The regulatory pressure over the big tech giants has ratcheted up another notch. The UK's Competition and Markets Authority ("CMA") has today announced that it is calling for "a new pro-competition regulatory regime to govern the behaviour of major platforms funded by digital advertising, like Google and Facebook."

As the CMA acknowledges, both Google and Facebook have reached their position through innovation and creating better services that existed previously. The CMA has however concluded that they have now "developed such unassailable market positions that rivals can no longer compete on equal terms".

The CMA is calling for a new code of conduct to prevent exploitative or exclusionary practices, or practices "likely to reduce trust and transparency". The CMA is also suggesting that Google and Facebook open up their platforms (and data) to competitors, restrict personalisation of ads and even "order the separation of platforms where necessary to ensure healthy competition".

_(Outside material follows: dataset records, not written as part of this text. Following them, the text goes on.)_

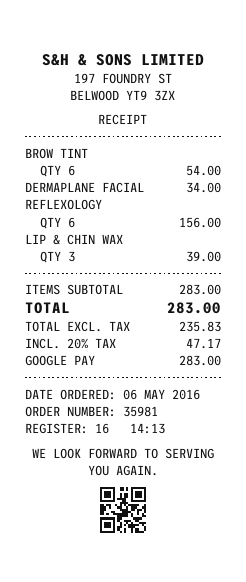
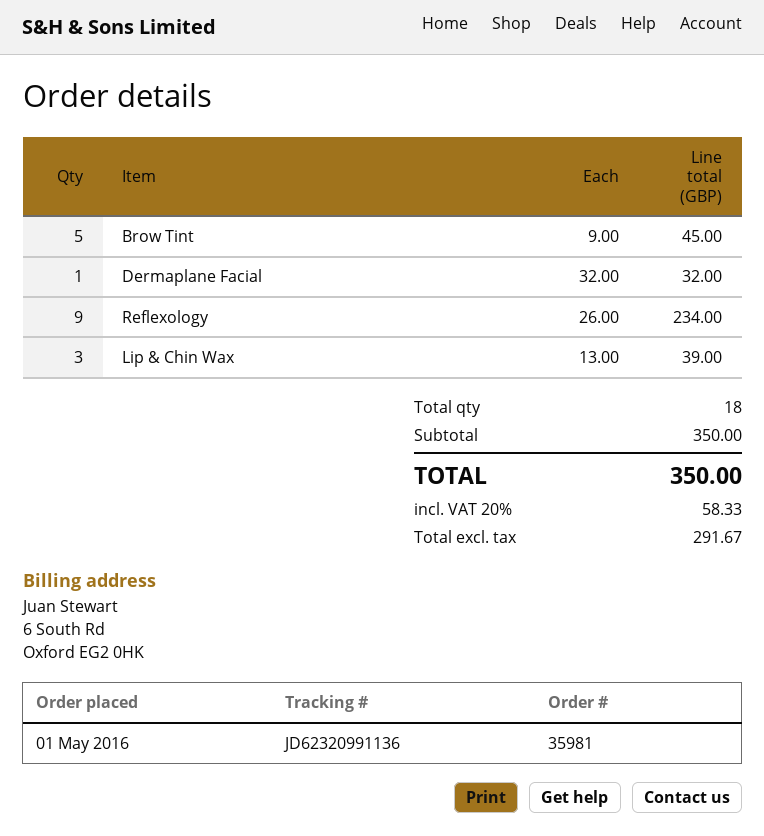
order date: 2016-05-06 -> 2016-05-01
BROW TINT: 6 for 54.00 -> 5 for 45.00
DERMAPLANE FACIAL: 1 for 34.00 -> 1 for 32.00
REFLEXOLOGY: 6 for 156.00 -> 9 for 234.00
subtotal: 283.00 -> 350.00
net: 235.83 -> 291.67
tax: 20% = 47.17 -> 20% = 58.33
total: 283.00 -> 350.00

The proposal seeks to address many of the concerns of advertisers and the wider advertising industry over the market position of these tech titans. Many of the possible issues identified by the CMA would at least partly be covered by competition and data protection laws. However, the CMA has concluded that existing regulatory powers are insufficient, in particular as they are 'ex post' i.e. after the event and not forward looking. 

As might have been expected, many organisations in the sector were supportive of the recommendations. Even Google and Facebook are at least partly supportive of the proposals. Some of the more contentious proposals are likely to be subject to much debate.

Ultimately, this is a call from a regulator for more powers, and should be viewed in this light. Whether the government acts on the recommendations is quite another matter. The government is already under pressure from the US in relation to the digital services tax, which is considering retaliatory measures. The CMA's proposals will increase this pressure on the government, which is treading a very fine line between laissez-faire, swashbuckling 'Global Britain' economics on the one hand and intervening in markets that have perceived issues.